> _Your assignment_:
Among the records that follow, find the line with "Plateau supa bordeaux" and the line with "total: 14822.11 -> 16437.30". Set down those lines and all lines between them exactly, without adding anything.

> _Record extracts_:
•••••

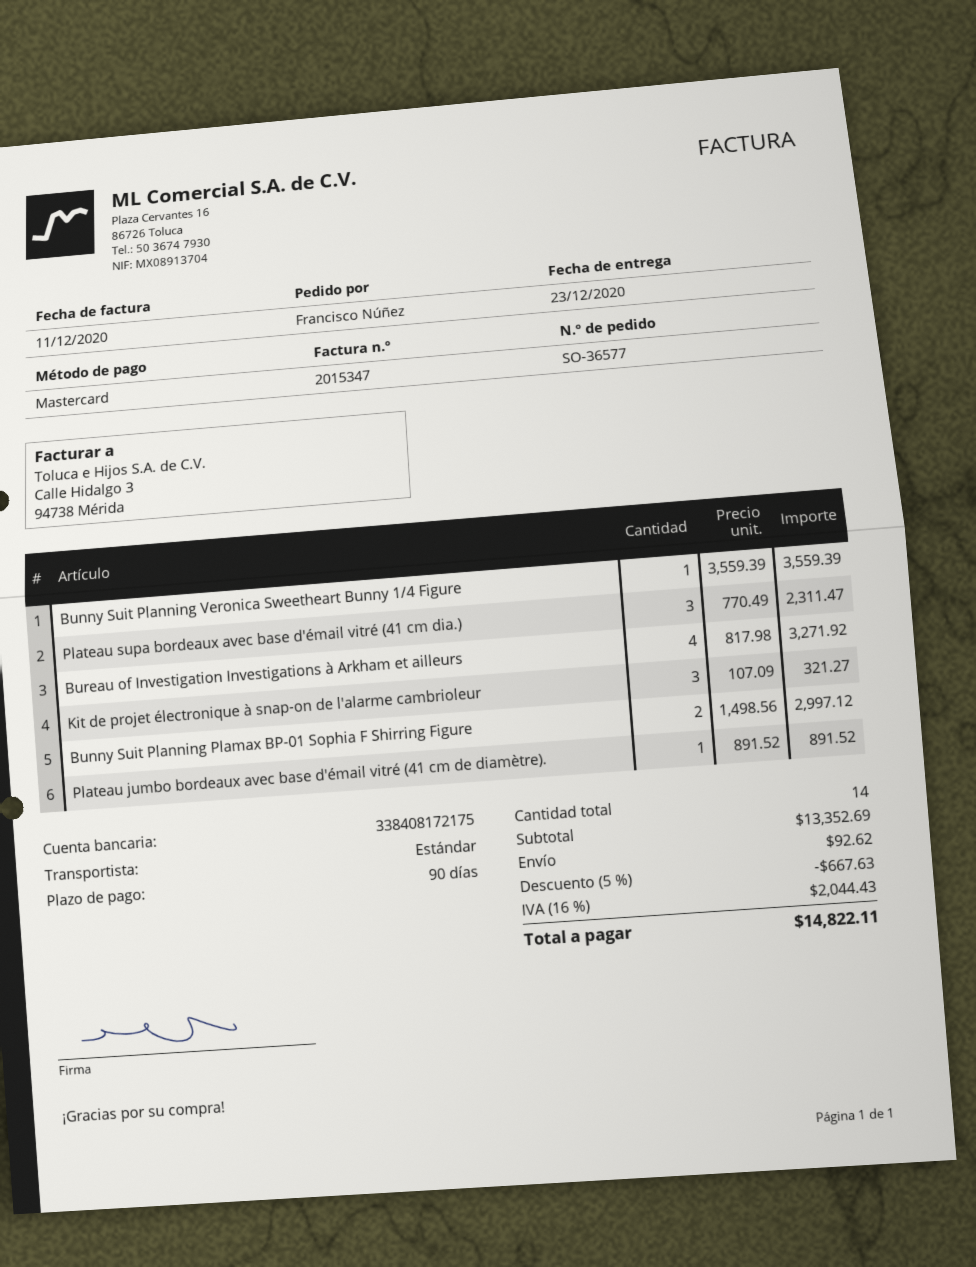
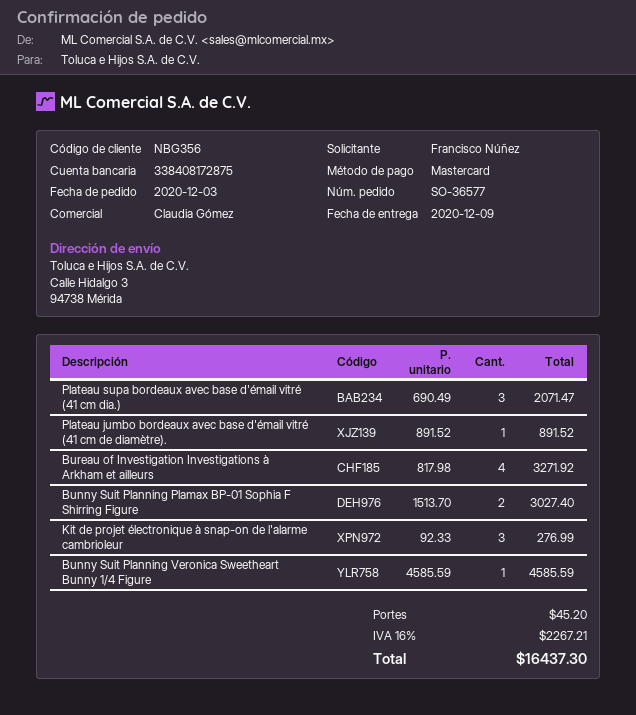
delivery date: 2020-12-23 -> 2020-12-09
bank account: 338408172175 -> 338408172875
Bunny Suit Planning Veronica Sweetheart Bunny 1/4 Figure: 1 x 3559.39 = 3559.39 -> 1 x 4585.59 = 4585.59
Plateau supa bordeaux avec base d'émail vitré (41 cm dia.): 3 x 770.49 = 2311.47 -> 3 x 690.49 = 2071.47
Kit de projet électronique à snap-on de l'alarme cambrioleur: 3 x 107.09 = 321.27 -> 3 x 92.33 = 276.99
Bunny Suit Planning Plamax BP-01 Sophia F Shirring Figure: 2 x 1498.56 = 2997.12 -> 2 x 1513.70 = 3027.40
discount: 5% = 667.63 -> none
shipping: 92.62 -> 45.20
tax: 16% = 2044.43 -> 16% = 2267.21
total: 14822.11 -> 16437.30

•••••

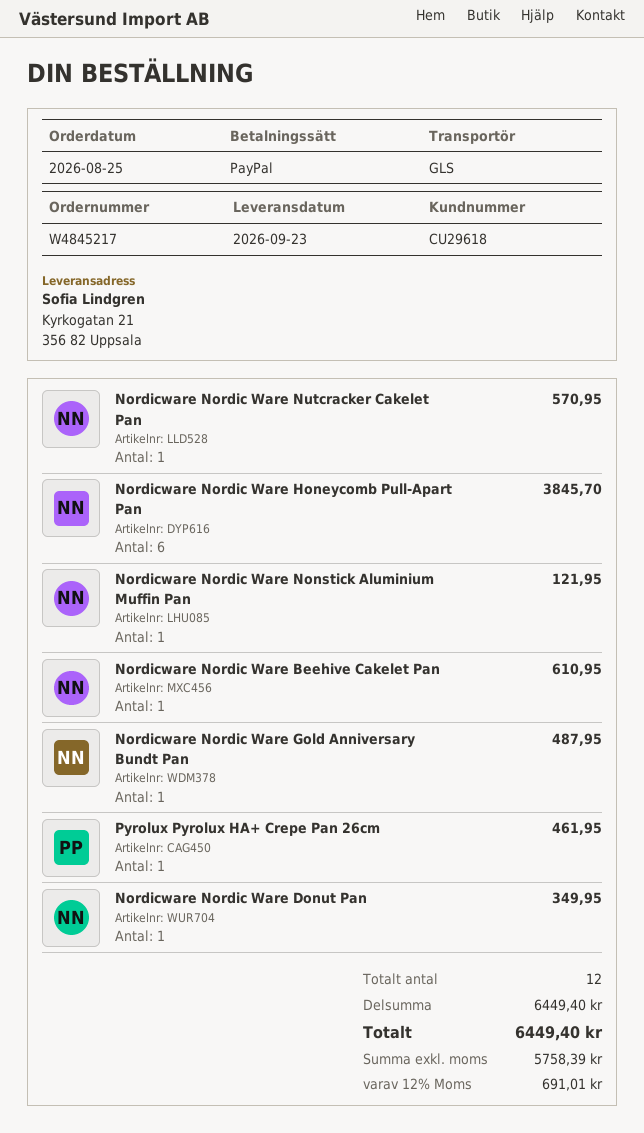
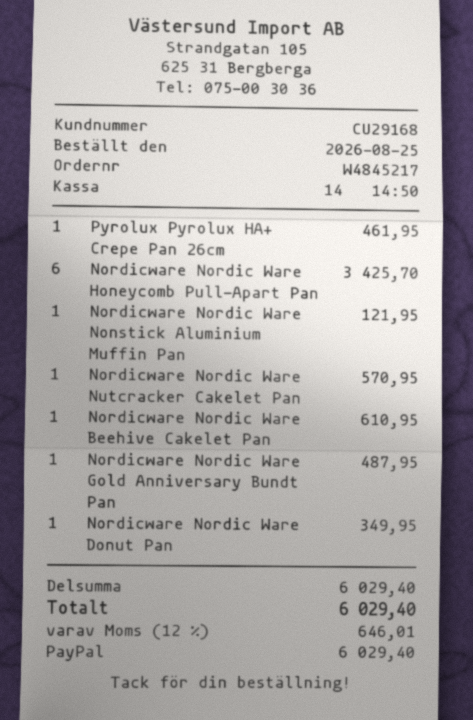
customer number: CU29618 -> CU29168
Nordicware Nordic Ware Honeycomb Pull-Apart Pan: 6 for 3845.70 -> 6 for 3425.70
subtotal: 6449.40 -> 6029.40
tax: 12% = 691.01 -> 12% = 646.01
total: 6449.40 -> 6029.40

•••••

> _Solution to the exercise_:
Plateau supa bordeaux avec base d'émail vitré (41 cm dia.): 3 x 770.49 = 2311.47 -> 3 x 690.49 = 2071.47
Kit de projet électronique à snap-on de l'alarme cambrioleur: 3 x 107.09 = 321.27 -> 3 x 92.33 = 276.99
Bunny Suit Planning Plamax BP-01 Sophia F Shirring Figure: 2 x 1498.56 = 2997.12 -> 2 x 1513.70 = 3027.40
discount: 5% = 667.63 -> none
shipping: 92.62 -> 45.20
tax: 16% = 2044.43 -> 16% = 2267.21
total: 14822.11 -> 16437.30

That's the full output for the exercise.